Picture the tormented figures writhing under a nuclear bomb’s mushroom cloud in Helen Chadwick’s artwork Allegory of Misrule, or the Spitting Image puppet of Margaret Thatcher that dominates the 1980s section of the exhibition.

As co-curator Iain Forsyth puts, it, horror also has another valuable task: “the exhibition shows us how those that feel different and marginalised can effectively use horror as a creative tool to express personal, social and political dissent.”

Always changing, it’s clearly lost none of its potency - whereas the marginalised in the 1970s included the punk counter-culture, today’s movers and shakers focus more on gender: female, trans or non-binary artists make up a significant part of the show’s last section, Witch.

“I think now, as much as any time actually, you know, people are scared of [horror],” Catterall says.

Haunting: Helen Chadwick’s Allegory of Misrule (Helen Chadwick, Courtesy of Richard Saltoun Gallery)

“I mean the trans debate, for example, and all that kind of thing, it sort of puts the heebie-jeebies up people. And I think in a way that is related to horror: the tropes of horror are very much about accepting all outsiders and really championing the underdog.”
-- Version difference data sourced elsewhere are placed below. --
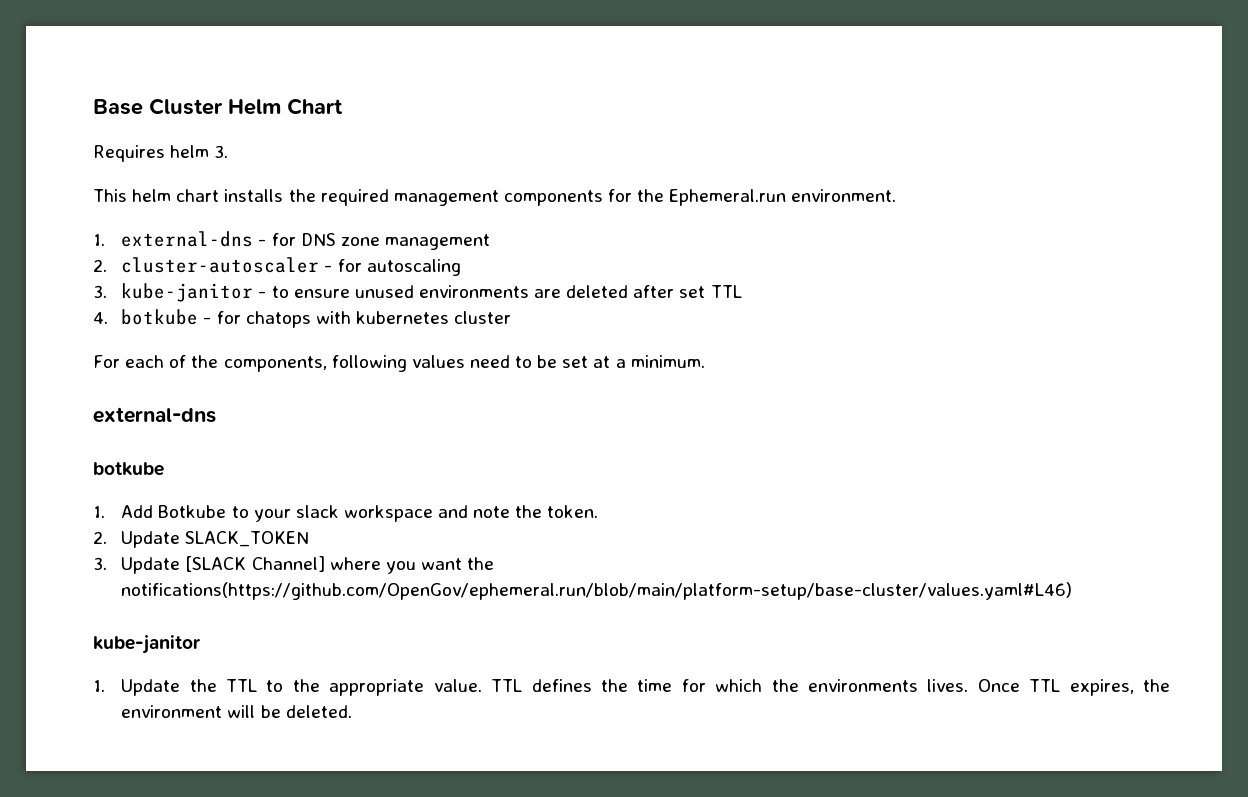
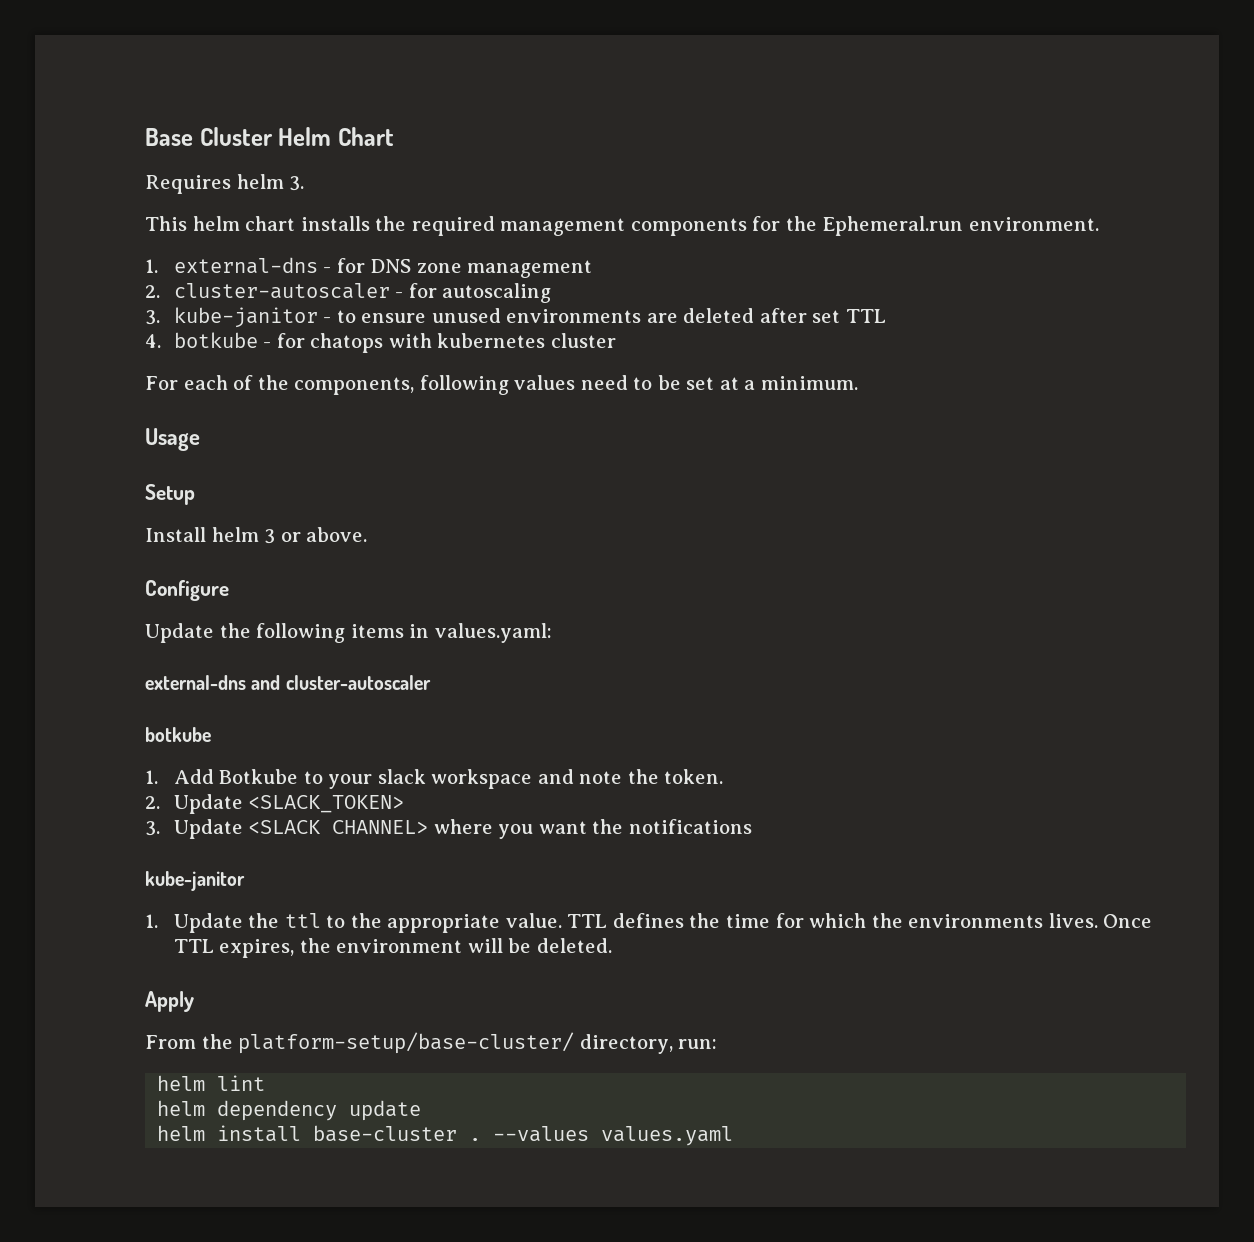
[93,407,216,423] // external-dns -> [145,428,200,451] [145,484,195,505] [145,527,368,544] [145,580,229,601] [145,623,552,643] [145,675,431,690] // Usage // Setup // Install helm 3 or above. // Configure // Update the following items in values.yaml: // external-dns and cluster-autoscaler
[185,531,310,547] SLACK_TOKEN -> [248,795,405,813] <SLACK_TOKEN>
[185,556,325,572] [SLACK Channel] -> [248,820,429,834] <SLACK CHANNEL>
[121,582,1073,600] notifications(https://github.com/OpenGov/ephemeral.run/blob/main/platform-setup/base-cluster/values.yaml#L46) -> [628,819,752,834] notifications
[226,679,258,692] TTL -> [284,913,321,928] ttl
(352, 711) none -> [145,991,194,1012] [145,1032,718,1054] [157,1075,266,1091] [157,1100,422,1121] [157,1125,734,1146] // Apply // From the platform-setup/base-cluster/ directory, run: // helm lint // helm dependency update // helm install base-cluster . --values values.yaml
“I think that what scares the establishment is, as much as ever, anything that disrupts the status quo. And I think now, especially when you’re seeing a kind of doubling down on the whole kind of Neo-Liberalist stance, anything that upsets or challenges that frightens the establishment as much as ever.”

In today’s cultural landscape, films such as Charlotte Colbert’s She Will are a study in buried female trauma, while queer artist Bones Tan Jones’ aptly-named The Hands That Hold the Portal are the Same Hands that Break the Code imagines a future beyond patriarchal thinking and entrenched binaries.

One of the artists whose work is also being exhibited in this section is Gazelle Twin. As an electronic artist who draws heavily on the pagan for inspiration, she uses her music as a way of commenting on present-day events (including Brexit and the state of the country) and working through her own emotions and trauma.

“I’ve always had a fascination with the dark and scary,” she says. “I think when you’re connected to a sort of place where you’re feeling vulnerable and afraid, I think you can see things in a different way.

“I think it engages the fight or flight response, which leads you to really live in an existence which is bristling, and very much in the moment, and I find that really thrilling.”

(Somerset House/ Barnbrook)

Horror seems as influential as ever. Just look at the abstract painting Post-Viral Fatigue by Noel Fielding (yes, from Bake Off), or Pam Hogg’s 2021 sculpture Exterminating Angel, which were both crafted in the aftermath of the Covid-19 pandemic.

With today’s world in chaos, the exhibition’s curators are adamant that horror as a genre has never been more important in making sense of what’s going on.

“The world has changed in the past few years,” Forsyth says. “It feels like everything is driving towards these very binary positions of for and against; left and right; black and white. And I think art and horror share this interest in the in-between spaces: in the greys.

“Horror happens in the shadows. It’s the thing that’s lurking in the corner that’s scary, not necessarily the monster right in front of you. The biggest trope of horror is the thing that is not yet seen.”

Despite living in a society that can feel like it’s becoming, as they see it, homogenised, Pollard adds that horror still has an important role to play in upsetting expectations.

“I can think of no better experience than being stopped in your tracks by something you weren’t expecting, and what that moment of transformation can do to you,” she adds.

“If that show does this to some people, I’ll be: ‘Job done.’ I’ll be really happy.”